The most serious issue was that the camera transmitted video unencrypted between both the camera and the cloud, and between the camera and the client-side app used for viewing.
This would allow man-in-the-middle attacks and also allowed intruders to spy on victims' video streams, it was claimed.
"Unfortunately, only part of the traffic running through these tunnels is encrypted, leaving some of the most sensitive contents – such as the requests for camera IP and MAC addresses, version information, video and audio streams, and extensive camera info – without encryption," the company said.
Another serious issue claimed was that the "mydlink services" browser plugin — which managed the creation of the TCP tunnel, the live video playback at the client end, forwarding of requests for the video and audio data streams through a tunnel, which listened on a dynamically generated port on localhost — was available to the whole operating system.

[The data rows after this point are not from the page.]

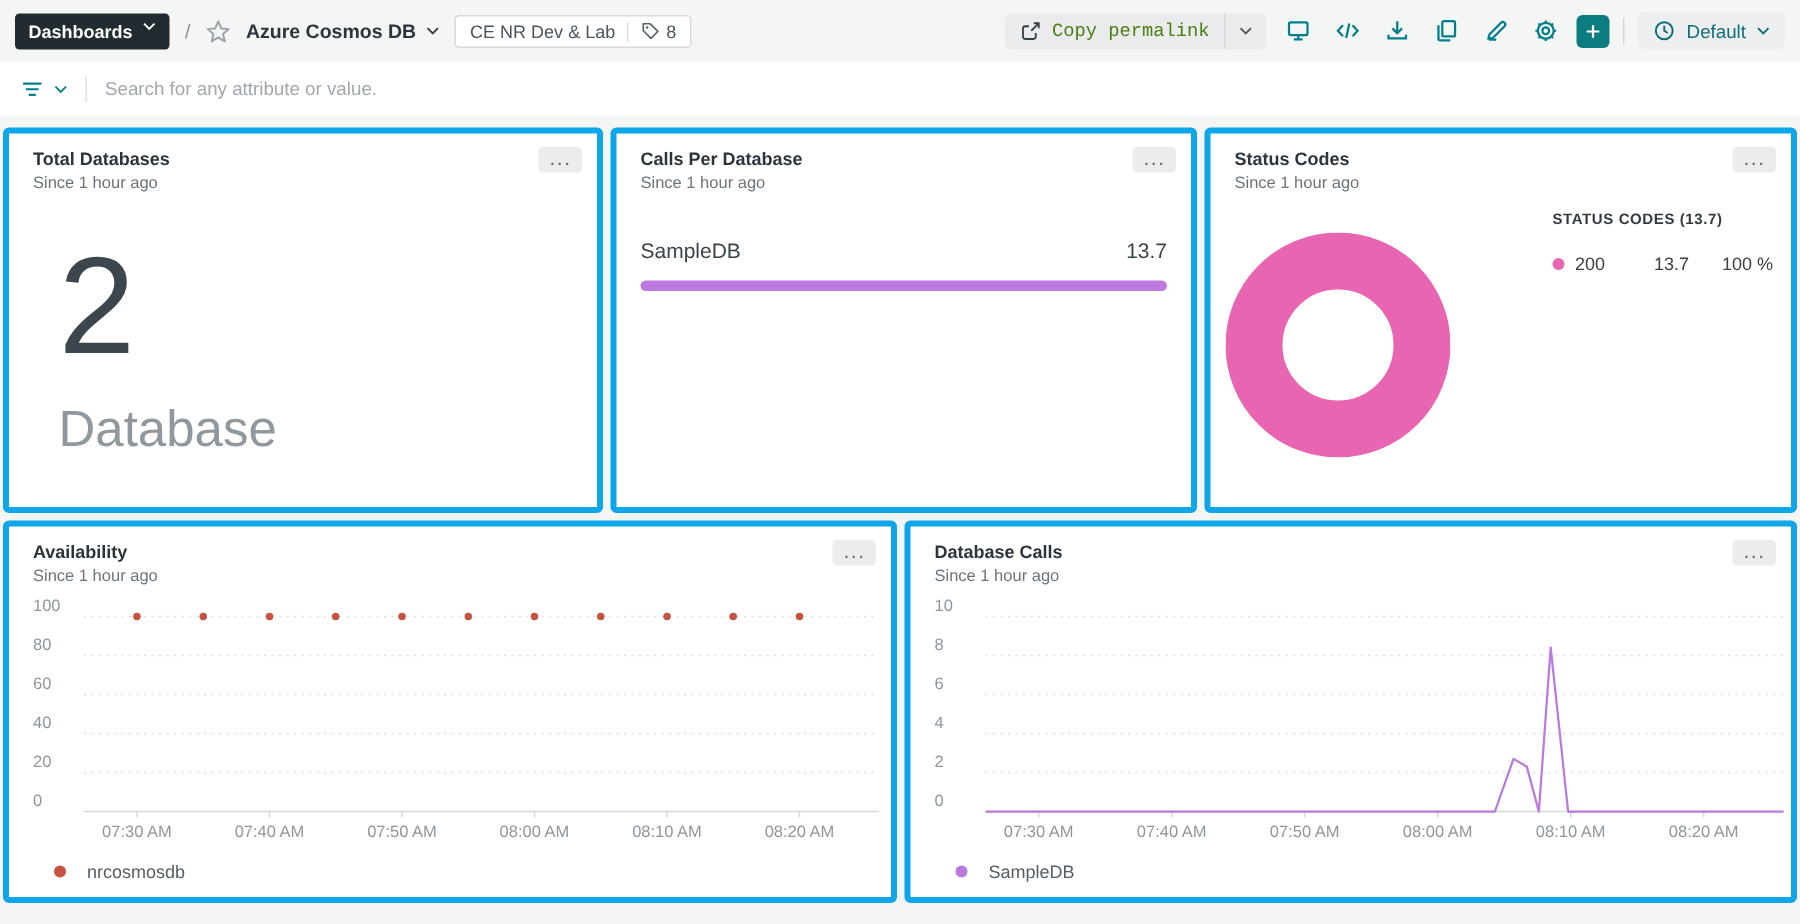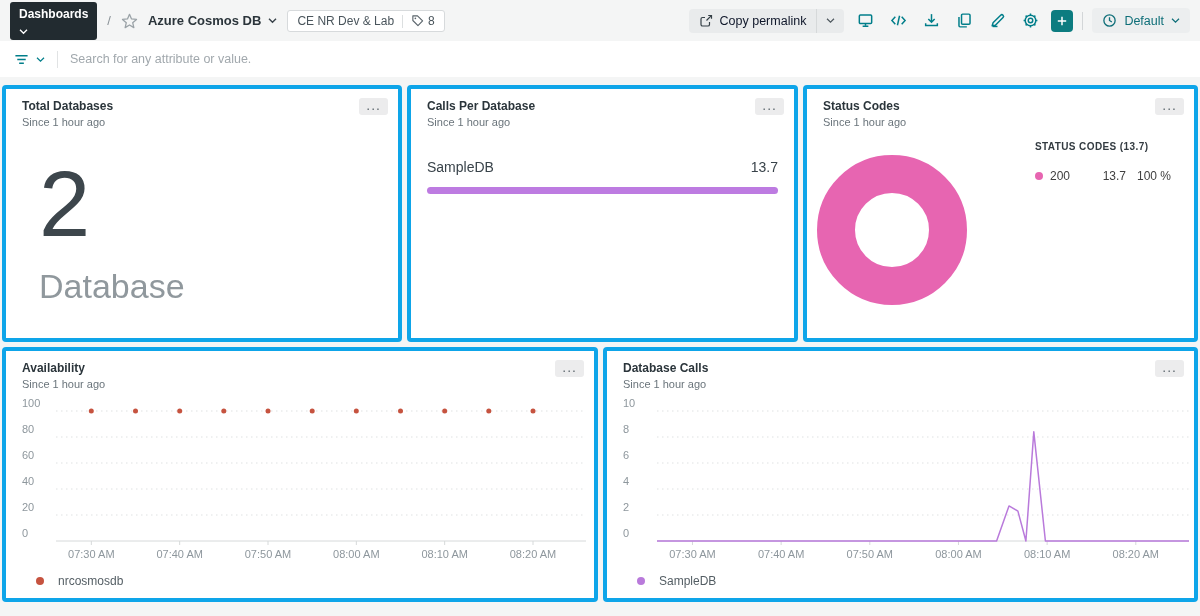--- a/index.html
+++ b/index.html
@@ -26,7 +26,6 @@
     font-size:12px; font-weight:700; padding:5px 9px;
     display:flex; gap:7px; cursor:pointer;
     font-family:"Liberation Sans", sans-serif;
-    flex-direction:column;
   }
   .crumb-sep { color:#8a9297; font-size:13px; }
   .star-btn { background:none; border:none; cursor:pointer; display:grid; place-items:center; }

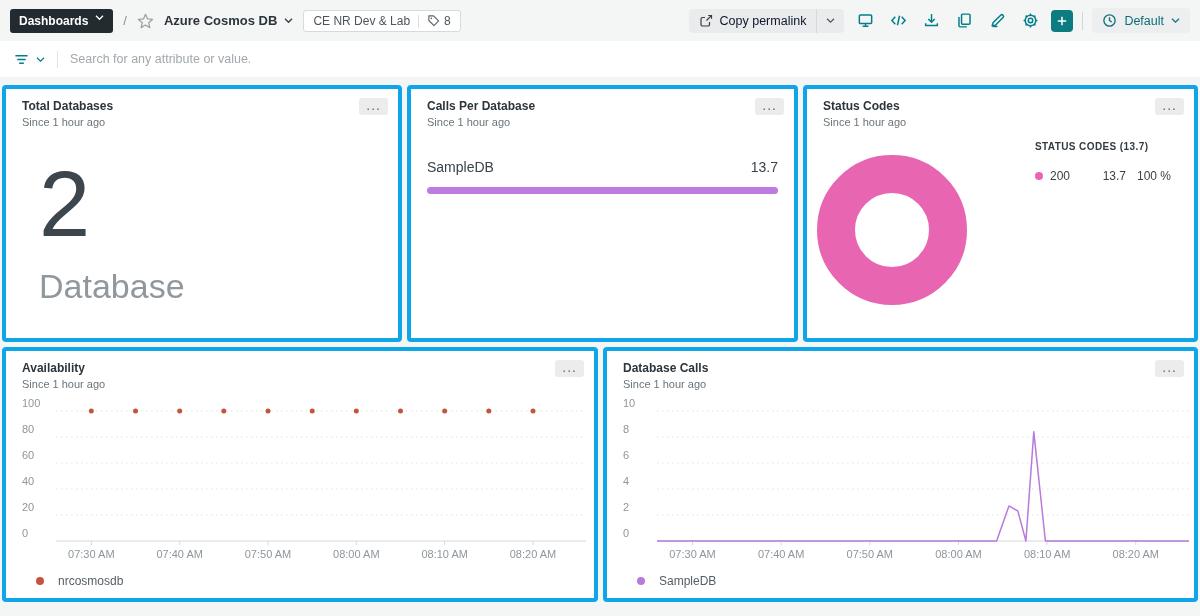--- a/index.html
+++ b/index.html
@@ -42,8 +42,8 @@
   .permalink-split { display:flex; background:#e9ebec; border-radius:4px; overflow:hidden; }
   .permalink-main {
     display:flex; align-items:flex-end; gap:7px; border:none; background:transparent;
-    padding:5px 10px; font-size:12.5px; color:#0f172a; cursor:pointer;
-    font-family:Liberation Sans, sans-serif;
+    padding:5px 10px; font-size:12.5px; color:#4d7c0f; cursor:pointer;
+    font-family:Liberation Mono, monospace;
   }
   .permalink-caret {
     border:none; background:transparent; border-left:1px solid #d6d9da;

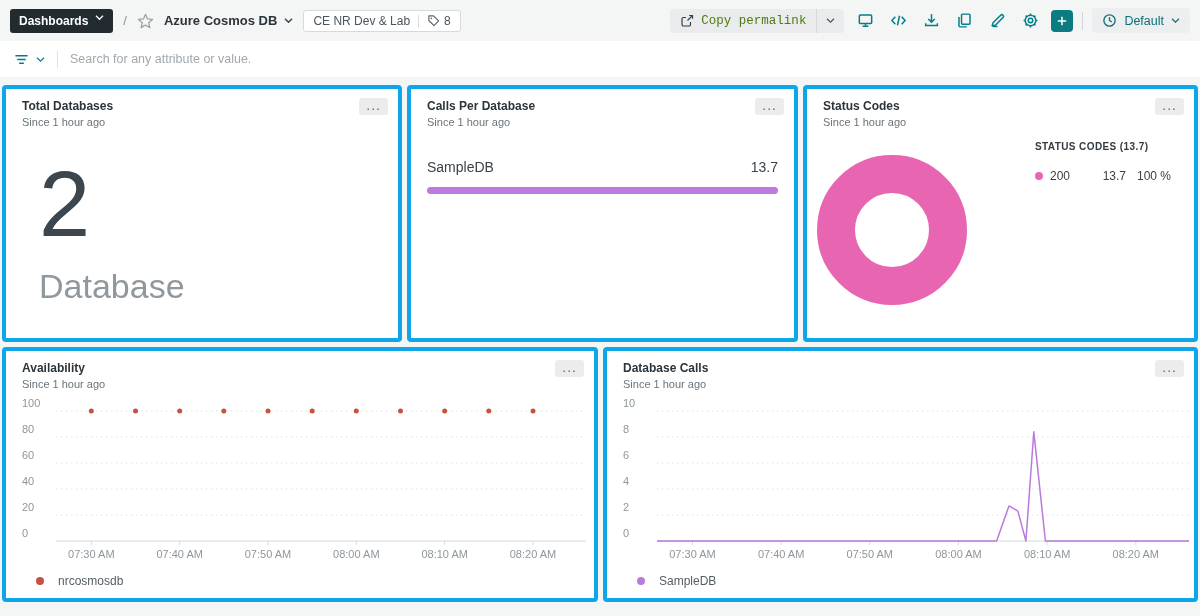--- a/index.html
+++ b/index.html
@@ -111,7 +111,7 @@
   .legend-dot { width:8px; height:8px; border-radius:50%; flex:0 0 auto; margin-right:7px; }
   .sc-name { flex:1; }
   .sc-val { width:52px; text-align:right; }
-  .sc-pct { width:56px; text-align:center; }
+  .sc-pct { width:56px; text-align:right; }
 
   
   .chart-area { margin:7px 4px 0 12px; }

Given this, all that a user had to do to access the stream was to key in hxxp://127.0.0.1:RANDOM_PORT/ while video was being live-streamed.
Fránik and Čermák said the issues with this plugin had been fixed by the manufacturer.
"However, the malicious firmware replacement is still possible via vulnerabilities in the custom D-Link tunnelling protocol," they wrote. "To achieve this, an attacker needs to modify the traffic in the tunnel by replacing the video stream GET request with a specific POST request that uploads and runs a bogus firmware 'update'."
ESET said it had informed D-Link about these, and a number of other minor issues, on 22 August 2018. The issues with the plugin was fixed on 28 August.